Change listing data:
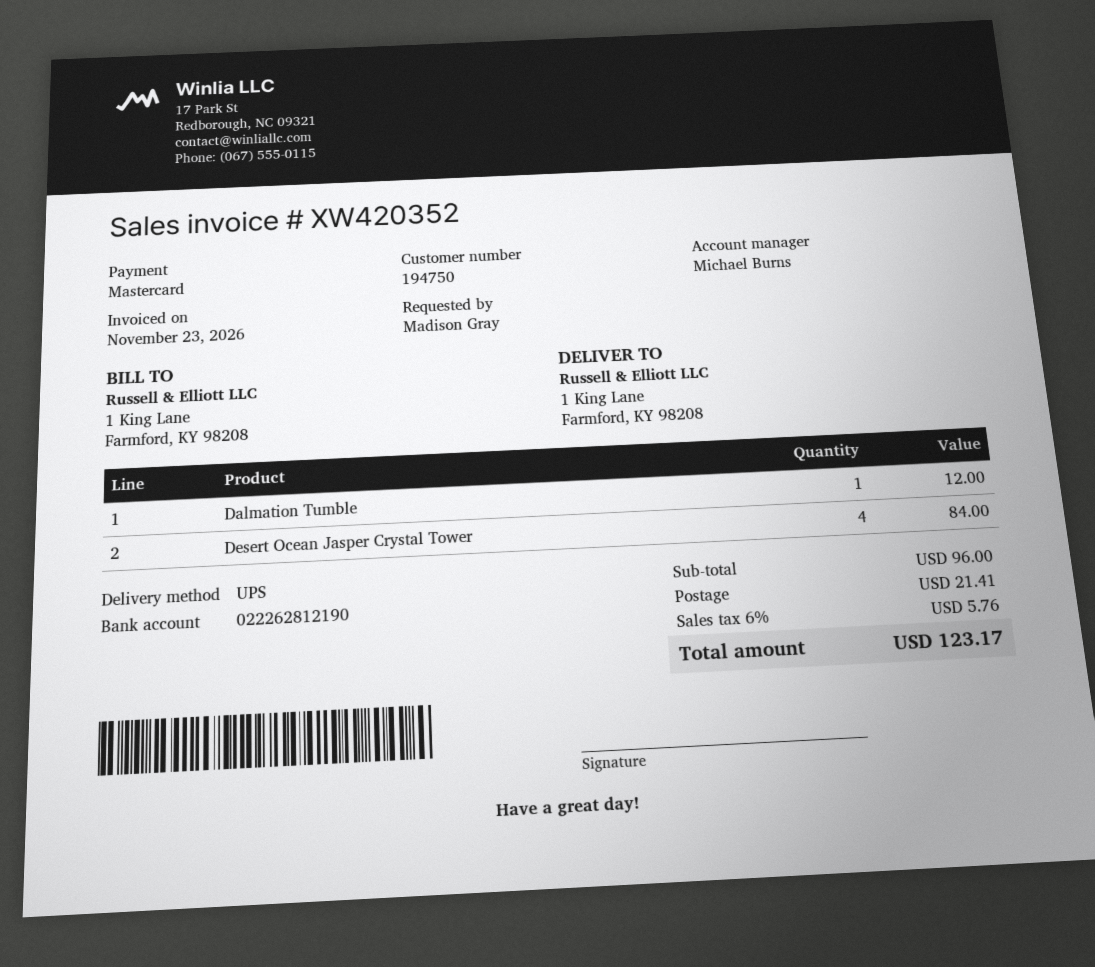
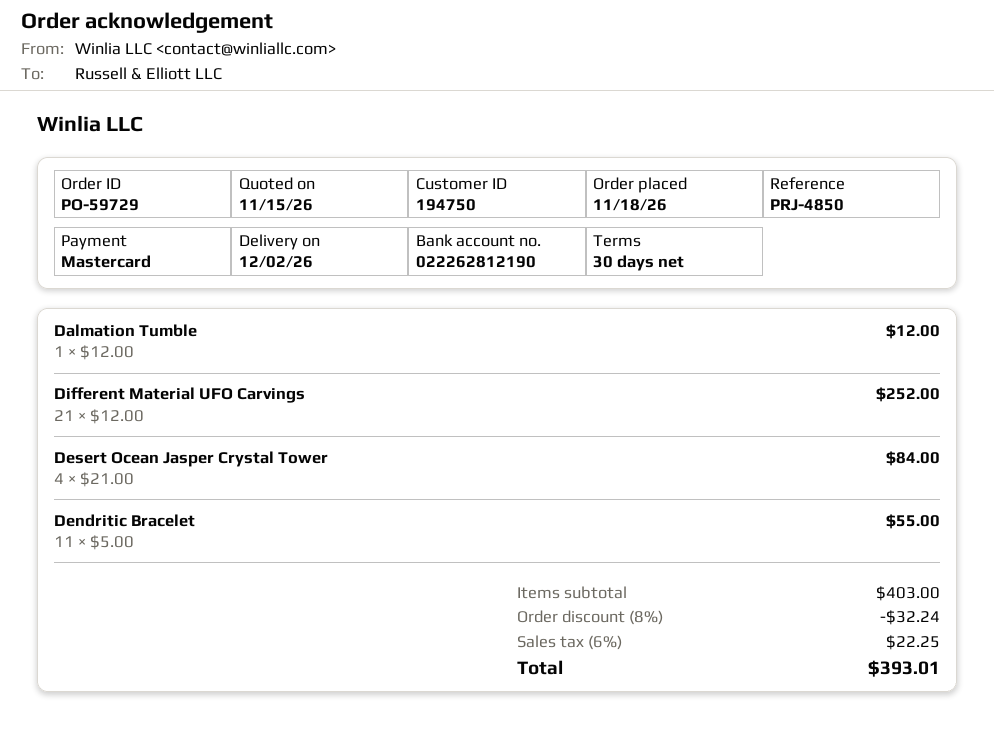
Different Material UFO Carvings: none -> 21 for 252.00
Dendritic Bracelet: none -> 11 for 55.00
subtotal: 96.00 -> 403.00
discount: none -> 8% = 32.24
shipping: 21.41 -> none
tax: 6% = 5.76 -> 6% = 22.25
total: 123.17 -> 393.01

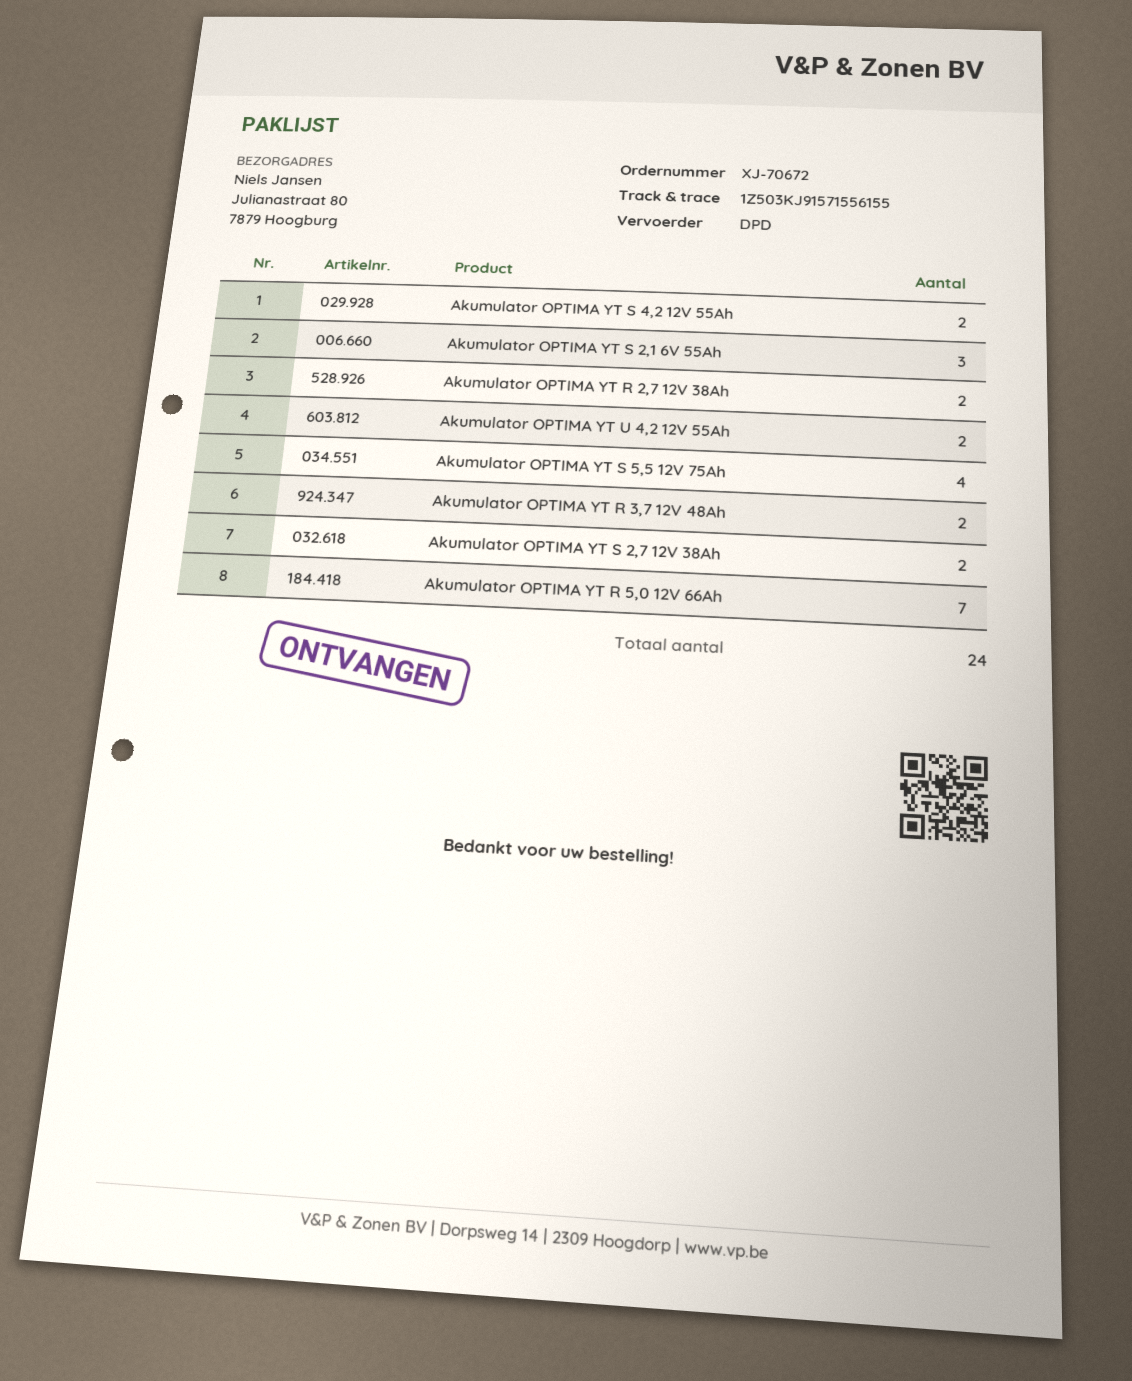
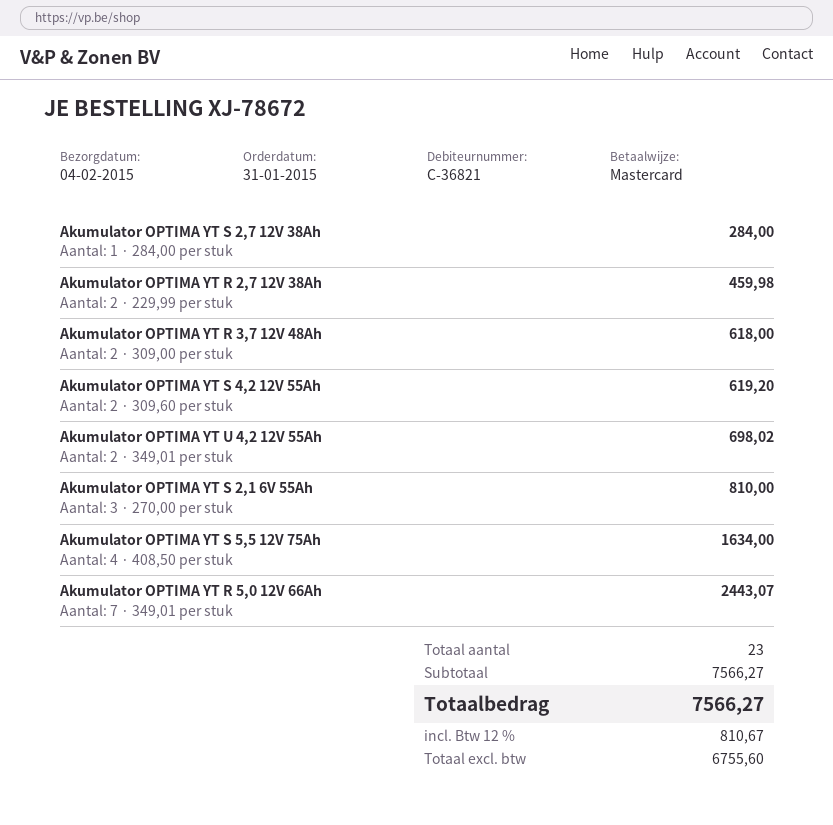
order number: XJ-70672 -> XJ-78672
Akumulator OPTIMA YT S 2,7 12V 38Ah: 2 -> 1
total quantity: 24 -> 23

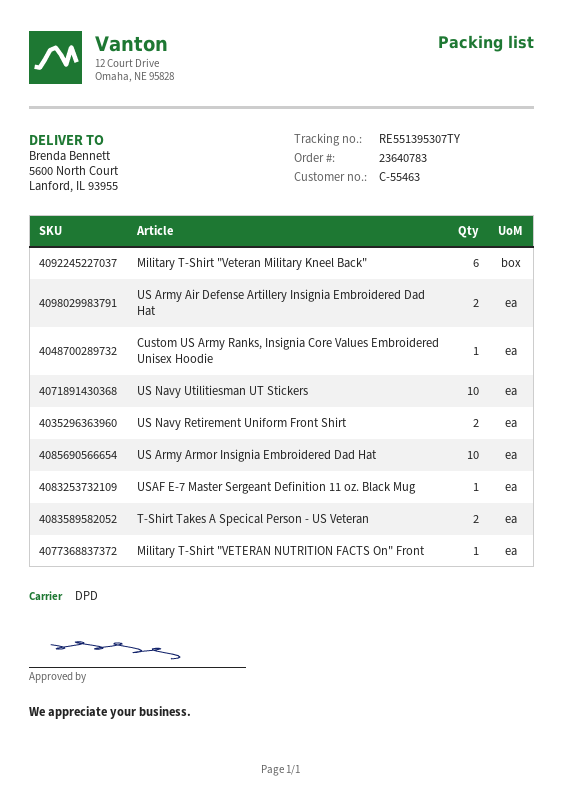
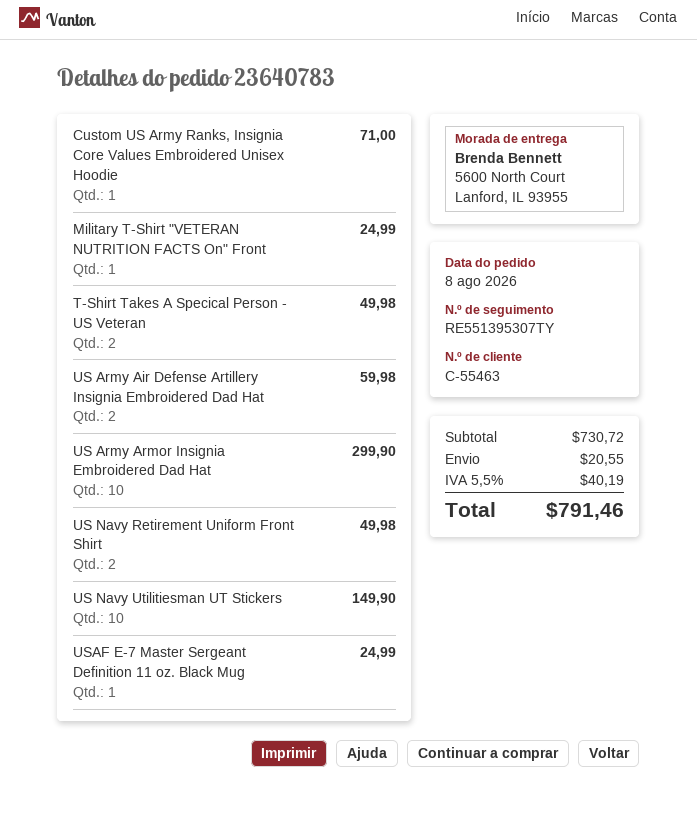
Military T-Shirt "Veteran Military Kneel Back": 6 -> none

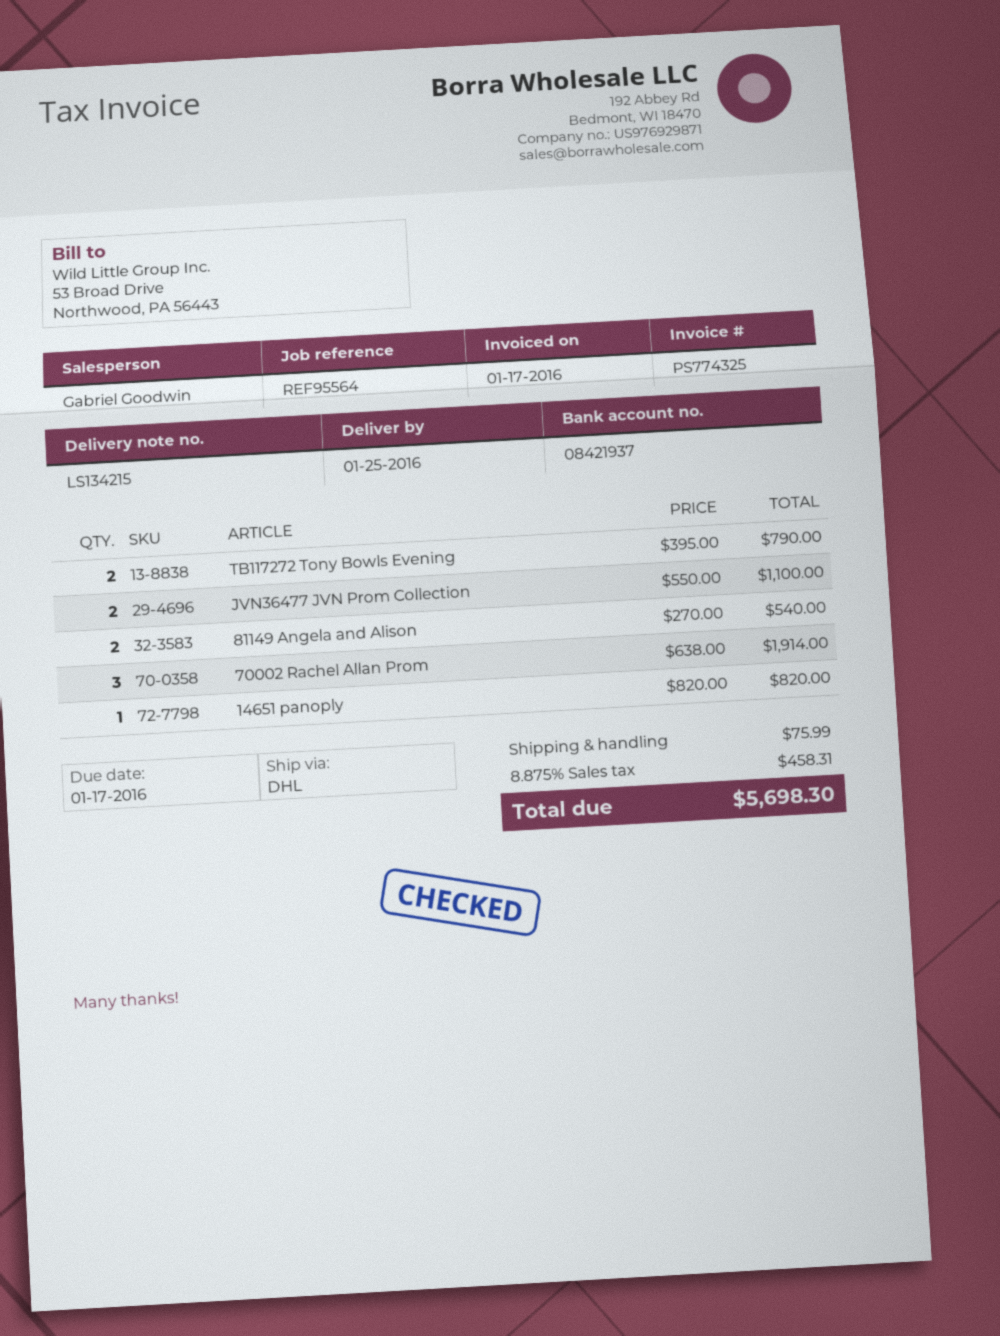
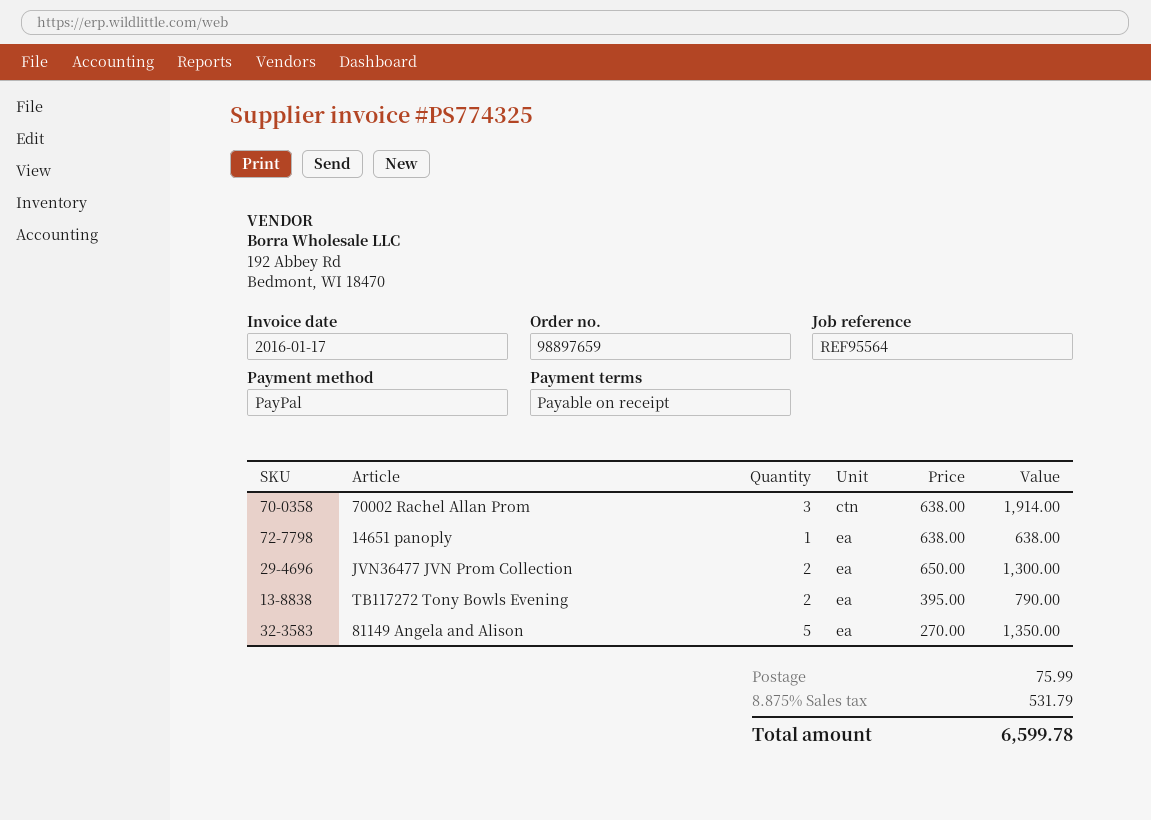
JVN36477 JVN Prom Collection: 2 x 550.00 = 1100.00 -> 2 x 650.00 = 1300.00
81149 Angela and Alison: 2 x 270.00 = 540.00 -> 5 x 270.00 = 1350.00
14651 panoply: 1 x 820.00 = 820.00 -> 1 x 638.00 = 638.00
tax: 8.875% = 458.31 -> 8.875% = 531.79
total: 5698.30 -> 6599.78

WHAT TO DO: Show all lines in the entries above where the word "none" appears.

RESULT BELOW:
Different Material UFO Carvings: none -> 21 for 252.00
Dendritic Bracelet: none -> 11 for 55.00
discount: none -> 8% = 32.24
shipping: 21.41 -> none
Military T-Shirt "Veteran Military Kneel Back": 6 -> none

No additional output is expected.